### Given records

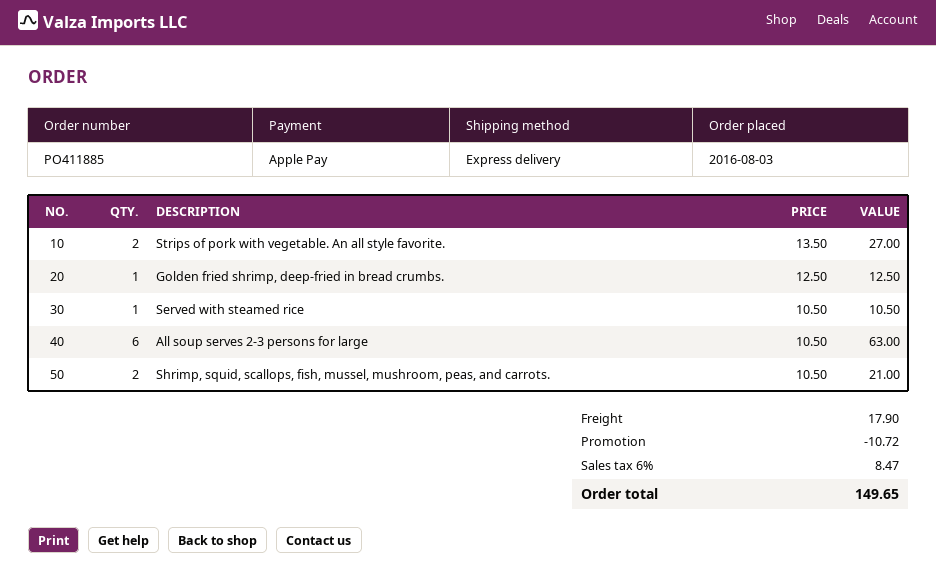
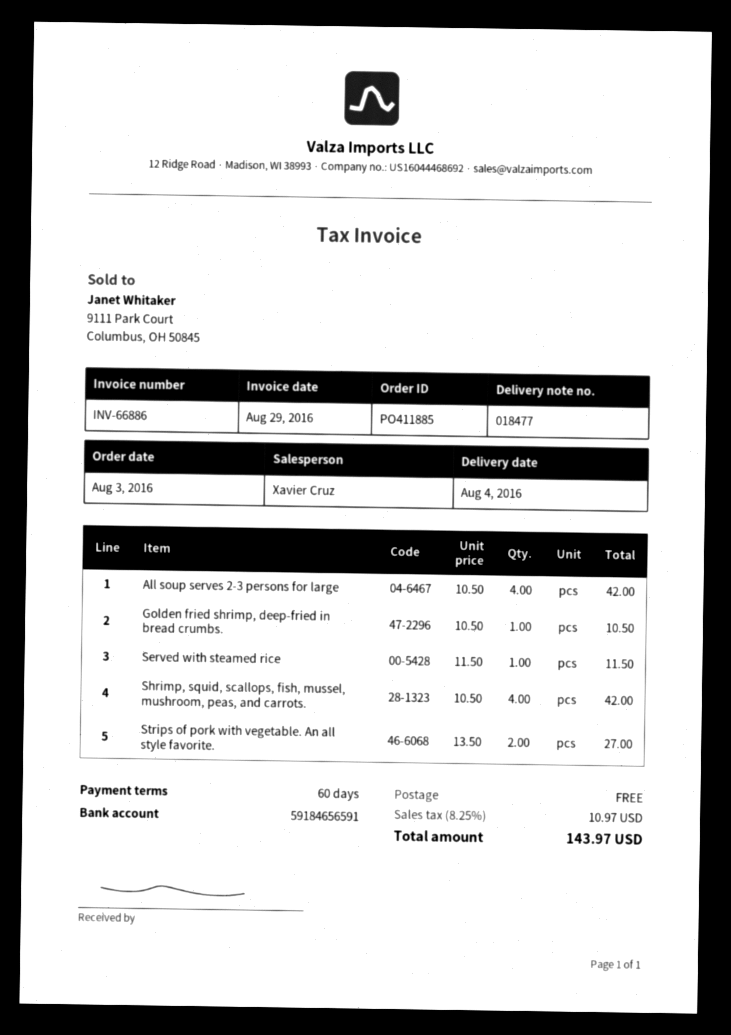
Golden fried shrimp, deep-fried in bread crumbs.: 1 x 12.50 = 12.50 -> 1 x 10.50 = 10.50
Served with steamed rice: 1 x 10.50 = 10.50 -> 1 x 11.50 = 11.50
All soup serves 2-3 persons for large: 6 x 10.50 = 63.00 -> 4 x 10.50 = 42.00
Shrimp, squid, scallops, fish, mussel, mushroom, peas, and carrots.: 2 x 10.50 = 21.00 -> 4 x 10.50 = 42.00
discount: 10.72 -> none
shipping: 17.90 -> 0.00
tax: 6% = 8.47 -> 8.25% = 10.97
total: 149.65 -> 143.97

### Exercise description
Here the job is to output the lines from the top of the listing through the line holding "All soup serves", word for word and without pictures.

### Final answer
Golden fried shrimp, deep-fried in bread crumbs.: 1 x 12.50 = 12.50 -> 1 x 10.50 = 10.50
Served with steamed rice: 1 x 10.50 = 10.50 -> 1 x 11.50 = 11.50
All soup serves 2-3 persons for large: 6 x 10.50 = 63.00 -> 4 x 10.50 = 42.00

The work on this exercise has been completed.